Lisp: Add respective elements of a list of lists

Let's say I have a list:

((1 2 3) (8 4 7) (41 79 30) (0 8 5))

I want to do this:

(1+8+41+0 2+4+79+8 3+7+30+5) = (50 93 45)

I've found an ugly solution:

(defun nested+ (lst)
  (let ((acc nil))
    (dotimes (i (length (first lst)))
      (push (apply #'+ (mapcar #'(lambda (a) (nth i a)) lst)) acc))
    (reverse acc)))

It seems to work for my purposes, but I guess it is slow and un-lispy. What's the proper way?

Upvotes: 1

Views: 1223

Answers (3)

Gwang-Jin Kim
Gwang-Jin Kim

Reputation: 10010

The naive solution would be

(apply #'mapcar #'+ list)

However, as already pointed out e.g. here by stackoverflow and here by LispWorks, the call-arguments-limit of (in the worst case) 50 arguments applies to functions called by apply.
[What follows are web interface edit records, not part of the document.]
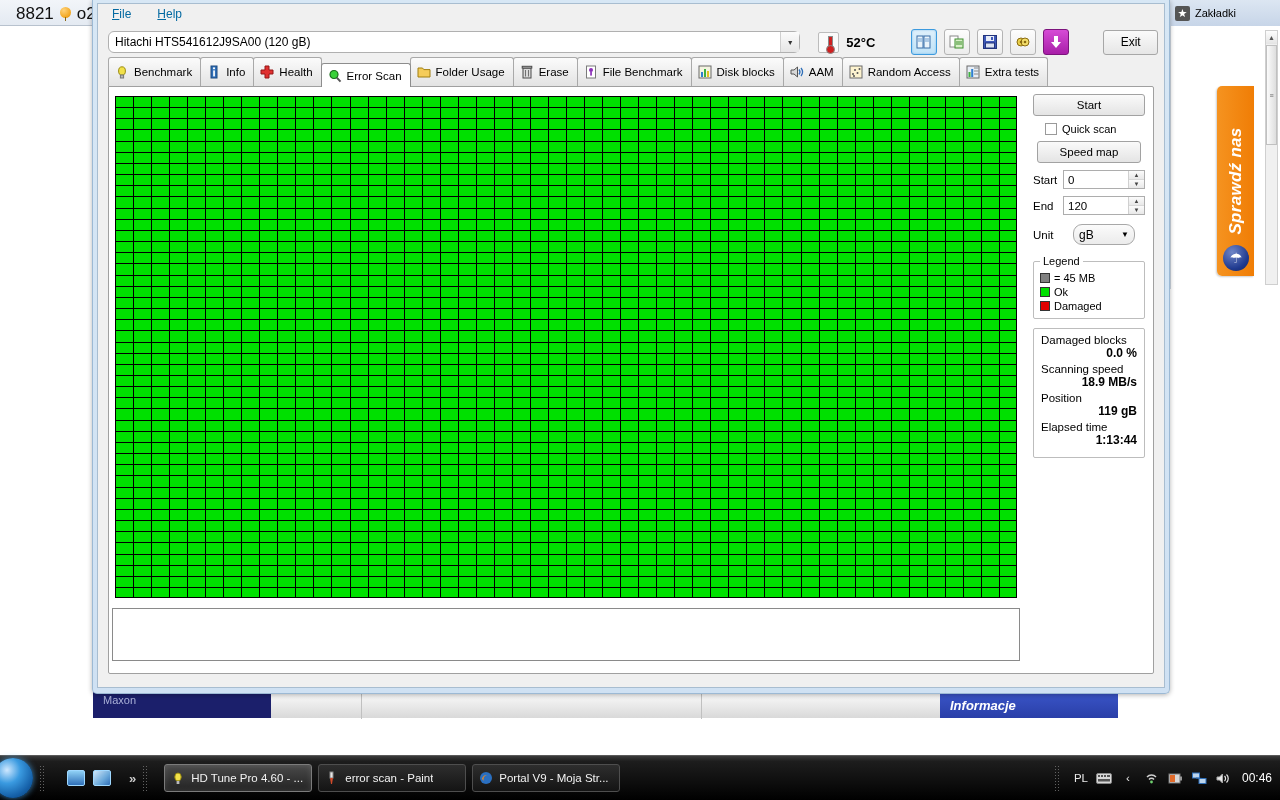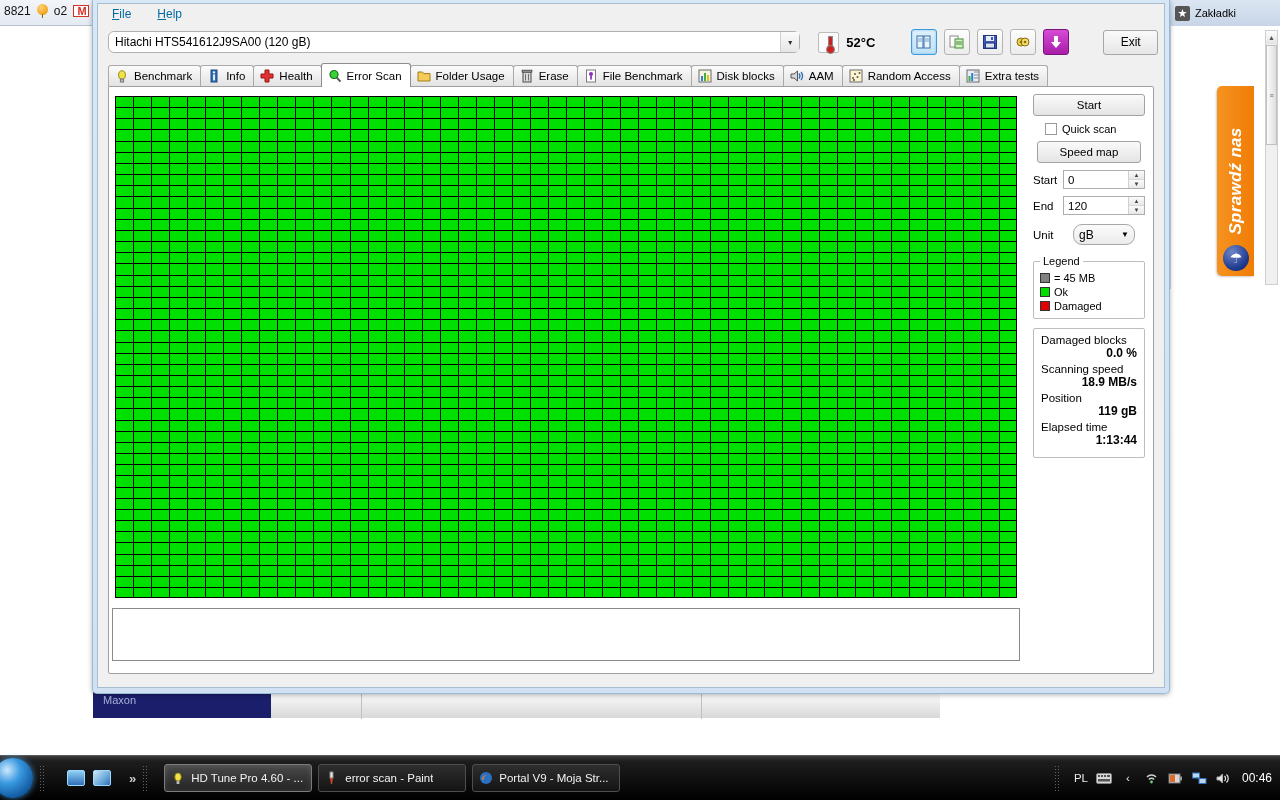"8821" .bg-bookmark-left { font-size: 12px -> 17px; left: 4px -> 16px }
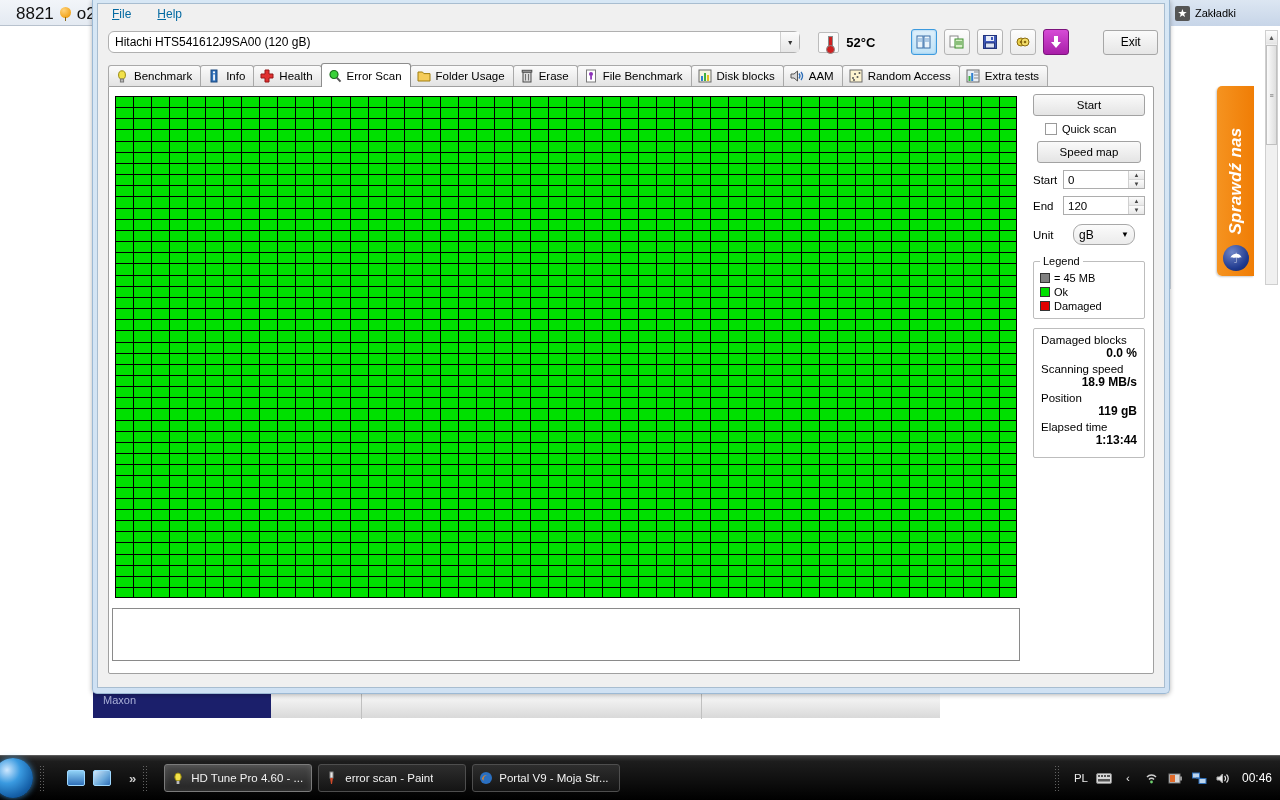"Benchmark" .tab { height: 21px -> 29px }
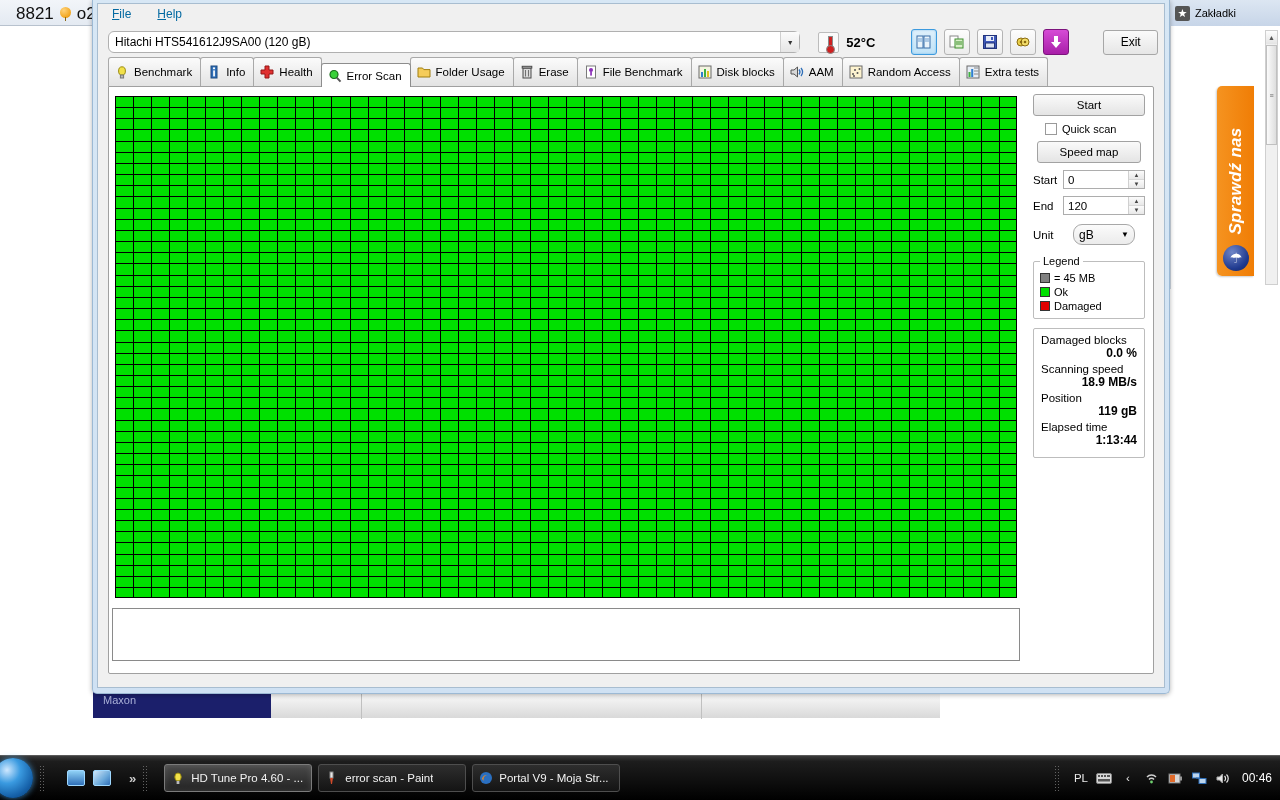"Informacje" div.bg-info-bar { html: none -> <div>Informacje</div> }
And reduce is suggested instead.

Thus, I suggest:

(defun sum-all (lists)
  (reduce #'(lambda (l1 l2) (mapcar #'+ l1 l2)) lists))

And indeed

(sum-all '((1 2 3) (8 4 7) (41 79 30) (0 8 5)))
;; (50 93 45)

Upvotes: 7

coredump
coredump

Reputation: 38967

Another option is to loop over your list of lists:

(defun sum-all (lists)
  (loop
    for list in lists
    for result = (copy-list list) then (map-into result #'+ result list)
    finally (return result)))

During the first iteration, the first list is copied. The resulting list is then used in successive iterations to hold the respective sums. At the end of the iteration, that result list is returned.

Upvotes: 1

Xach
Xach

Reputation: 11839

One option is (apply #'mapcar #'+ list). Mapcar will consume as many lists as you give it and stop when it reaches the end of the shortest list.